Lagian sepolos-polosnya orang,m masih polosan Veronica tentang hal ini. Wanita itu mengira jika veronica tidak tahu ini apa dan bagaimana cara buatnya. Makanya dia tidak banyak bicara dan juga protes jika di leher Vanessa ada bercak kebiruan bekas Regan.
"Gimana kalau dia tahu, bekas ini pacarnya yang bikin. Pasti seru banget kalau dia tahu." kekeh Vanessa.
Entah kenapa rasanya dia ingin sekali memamerkan, tentang cupang ini pada Veronica. Dan memberitahu jika yang meninggalkan jejak kepemilikan itu adalah kekasih kakaknya, pada malam itu dalam keadaan mabuk. Dan Vanessa juga ingin sekali memberitahu wanita itu, jika semalam saat acara pengangkatan dirinya. Vanessa lebih memilih menghabiskan waktu bersama dengan REgan di apartemen pria itu. Membayangkan saja langsung membuat Vanessa tersenyum, apalagi tahu jika suatu saat nanti Regan memutuskan untuk menikah dengan Vanessa dan bukan dengan Veronica.
"Cakep sih!! Tapi … nggak untuk saat ini."

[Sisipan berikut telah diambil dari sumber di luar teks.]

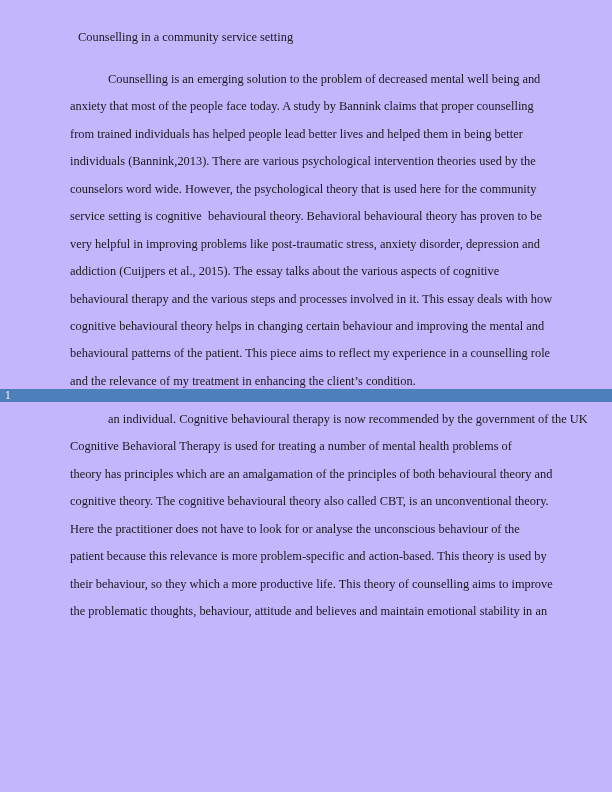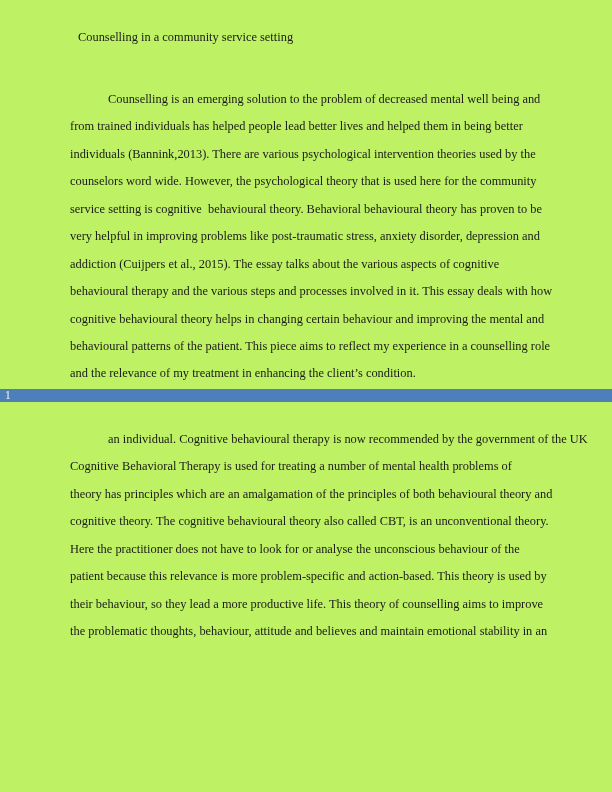--- a/index.html
+++ b/index.html
@@ -4,21 +4,21 @@
 <style>
   html, body {
     margin: 0;
     padding: 0;
     background: #ffffff;
   }
   .page {
     position: relative;
     width: 612px;
     height: 792px;
-    background: #bef264;
+    background: #c4b5fd;
     overflow: hidden;
     font-family: "Liberation Serif", "DejaVu Serif", serif;
     color: #1a1a1a;
   }
   .doc-header {
     position: absolute;
     left: 78px;
     top: 30px;
     font-size: 12.4px;
     line-height: 14px;
@@ -32,21 +32,20 @@
   .para-1 { top: 66px; }
   .para-2 { top: 406px; }
   .line {
     font-size: 12.4px;
     line-height: 27.45px;
     height: 27.45px;
     white-space: pre;
   }
   .para .line:first-child {
     padding-left: 38px;
-    margin-top: 20px;
   }
   .page-marker-bar {
     position: absolute;
     left: 0;
     top: 389px;
     width: 612px;
     height: 13px;
   }
   .page-marker-number {
     display: block;
@@ -59,20 +58,21 @@
 </style>
 </head>
 <body>
 
 <div class="page">
 
   <div class="doc-header">Counselling in a community service setting</div>
 
   <div class="para para-1">
       <div class="line">Counselling is an emerging solution to the problem of decreased mental well being and</div>
+      <div class="line">anxiety that most of the people face today. A study by Bannink claims that proper counselling</div>
       <div class="line">from trained individuals has helped people lead better lives and helped them in being better</div>
       <div class="line">individuals (Bannink,2013). There are various psychological intervention theories used by the</div>
       <div class="line">counselors word wide. However, the psychological theory that is used here for the community</div>
       <div class="line">service setting is cognitive  behavioural theory. Behavioral behavioural theory has proven to be</div>
       <div class="line">very helpful in improving problems like post-traumatic stress, anxiety disorder, depression and</div>
       <div class="line">addiction (Cuijpers et al., 2015). The essay talks about the various aspects of cognitive</div>
       <div class="line">behavioural therapy and the various steps and processes involved in it. This essay deals with how</div>
       <div class="line">cognitive behavioural theory helps in changing certain behaviour and improving the mental and</div>
       <div class="line">behavioural patterns of the patient. This piece aims to reflect my experience in a counselling role</div>
       <div class="line">and the relevance of my treatment in enhancing the client’s condition.</div>
@@ -82,17 +82,17 @@
     <span class="page-marker-number">1</span>
   </div>
 
   <div class="para para-2">
       <div class="line">an individual. Cognitive behavioural therapy is now recommended by the government of the UK</div>
       <div class="line">Cognitive Behavioral Therapy is used for treating a number of mental health problems of</div>
       <div class="line">theory has principles which are an amalgamation of the principles of both behavioural theory and</div>
       <div class="line">cognitive theory. The cognitive behavioural theory also called CBT, is an unconventional theory.</div>
       <div class="line">Here the practitioner does not have to look for or analyse the unconscious behaviour of the</div>
       <div class="line">patient because this relevance is more problem-specific and action-based. This theory is used by</div>
-      <div class="line">their behaviour, so they lead a more productive life. This theory of counselling aims to improve</div>
+      <div class="line">their behaviour, so they which a more productive life. This theory of counselling aims to improve</div>
       <div class="line">the problematic thoughts, behaviour, attitude and believes and maintain emotional stability in an</div>
     </div>
 
 </div>
 
 </body></html>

Melihat satu mobil putih masuk ke pekarangan rumah, Vanessa pun tersenyum. Mengambil kemeja itu tanpa mau mengancingkannya, Vanessa pun turun dari kamarnya dan menuju ke bawah. Barang yang dia inginkan akan dia dapatkan, Buru-buru Vanessa berlari ke arah pintu rumah ini dengan kaki telanjang dan membuka pintu utama rumah ini. Dan …
"Hallo Kak … ," sapanya dan membuat Veronica mendelik sempurna.